Fixed-Rate or Adjustable-Rate Mortgage: Which is Right for You?

 

New neighbors Bob and Sam moved onto a quiet block in South Minneapolis around the same time in 2004. Their homes, which sit across the street from one another, are close in value—each sold for about $200,000—and both Bob and Sam made a 10% down payment.

About ten years after moving in, Bob and Sam began chatting about their homes at a neighborhood barbecue. The subject of mortgage payments came up, and Bob was floored to learn that Sam’s were considerably less. In fact, after punching in a few numbers on his calculator, Bob realized that over the course of the last decade, he had paid almost $24,000 more than Sam on interest and principal payments.

How did Sam get so lucky? When he bought his home in 2004, he opted for an Adjustable-Rate Mortgage (ARM) instead of the standard fixed-rate mortgage. This meant that his interest rate varied over the last ten years, starting out low but increasing over time. Bob, on the other hand, signed a 30-year mortgage with a fixed rate. His payments have remained the same every month since he moved in.

Fixed-rate mortgages like Bob’s are the standard for most people, and for good reason: a reliable, consistent payment each month over the life of the mortgage can save you a lot of fretting over whether you’ll be able to make ends meet if rates go up. But they really only pay off if you intend to keep your home for the life of the mortgage—in most cases, 30 years. But these days many homeowners switch things up and move to a new house every decade, so a fixed rate that is calculated for three decades doesn’t really make good financial sense for everyone.

When Sam moved to South Minneapolis in 2004, he knew he wasn’t going to stay there more than 10 years. He was also financially comfortable enough to accommodate fluctuating mortgage payments, and when he did save money he applied it right back to the principal balance. So an ARM was the right choice for him—had he stayed in his home for 30 years, his adjustable rate would have risen above the fixed rate and cost him more money over the long term.

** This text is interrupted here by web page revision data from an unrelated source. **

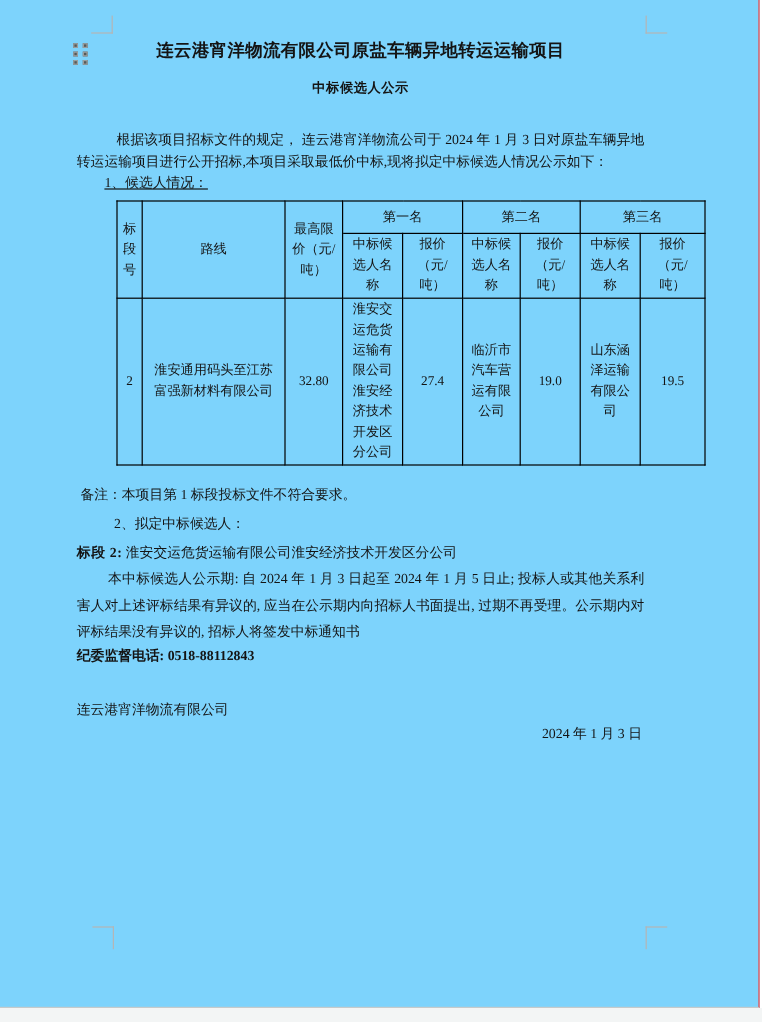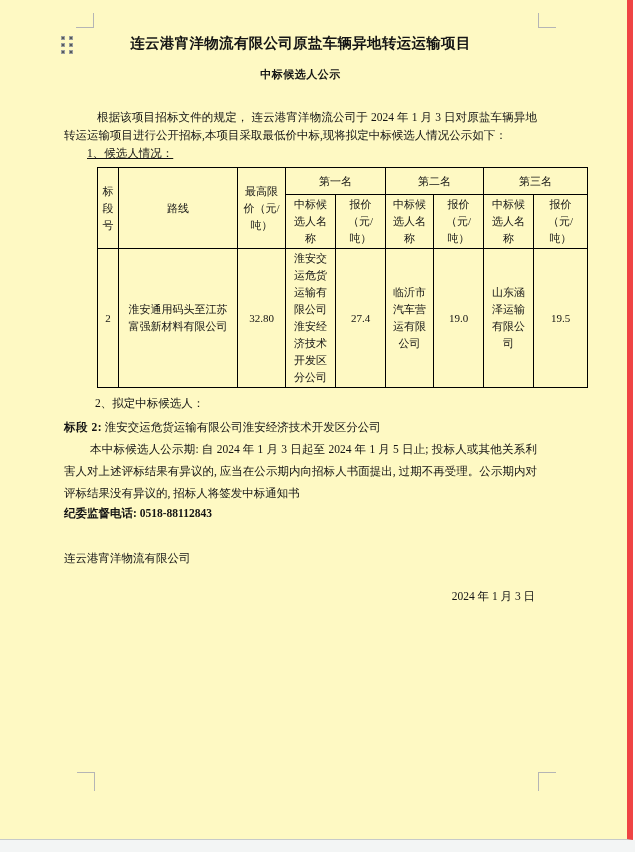"连云港宵洋物流有限公司原盐车辆异地转运运输项目" .page { background: #fef9c3 -> #7dd3fc; border-right: 6px solid #ef4444 -> 1px solid #ef4444 }
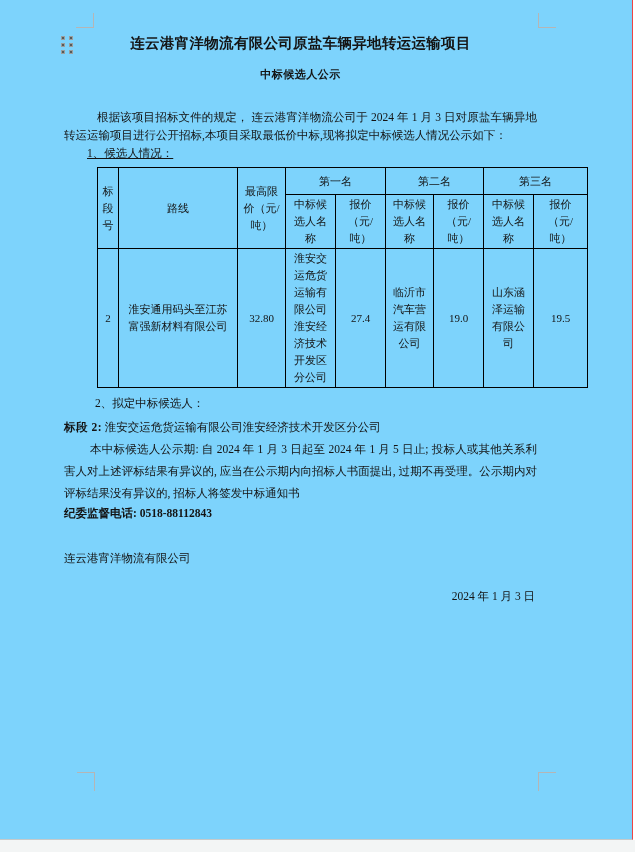"备注：本项目第 1 标段投标文件不符合要求。" p.para { html: none -> <p>备注：本项目第 1 标段投标文件不符合要求。</p> }
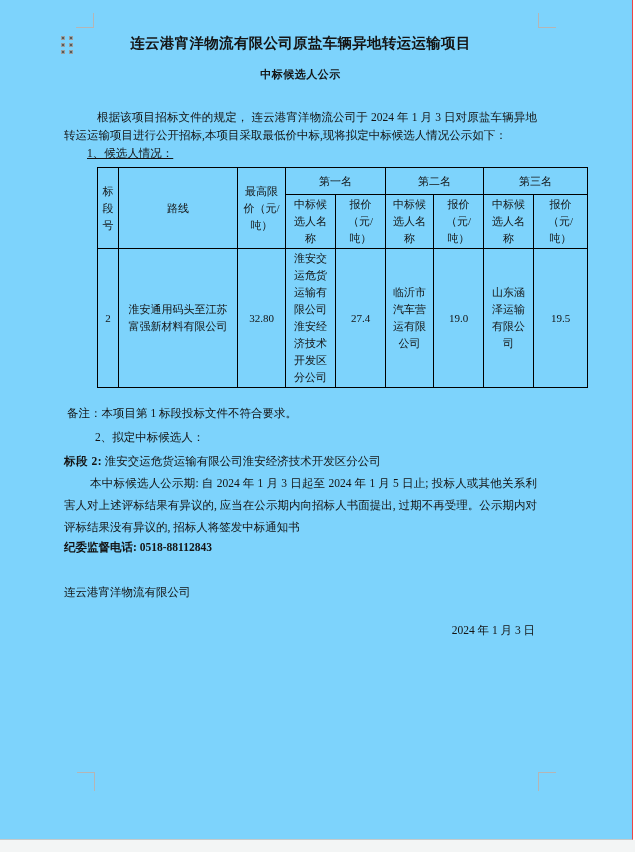"2024 年 1 月 3" .sign-date { margin-top: 20px -> 2px }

But don’t feel too sorry for Bob just yet—he plans on enjoying his home until after he retires. At that point, the fixed rate will have paid off, and until then, he doesn’t have to worry about his payments going up each month. So in this case, both Bob and Sam made the right choices for themselves in the end.

If you’re ready to buy a home, ask yourself: How long do I plan on staying here? Can my budget withstand fluctuating payments? What is the current interest rate? With a little foresight and financial planning, you can rest easy knowing that you chose the right mortgage for you.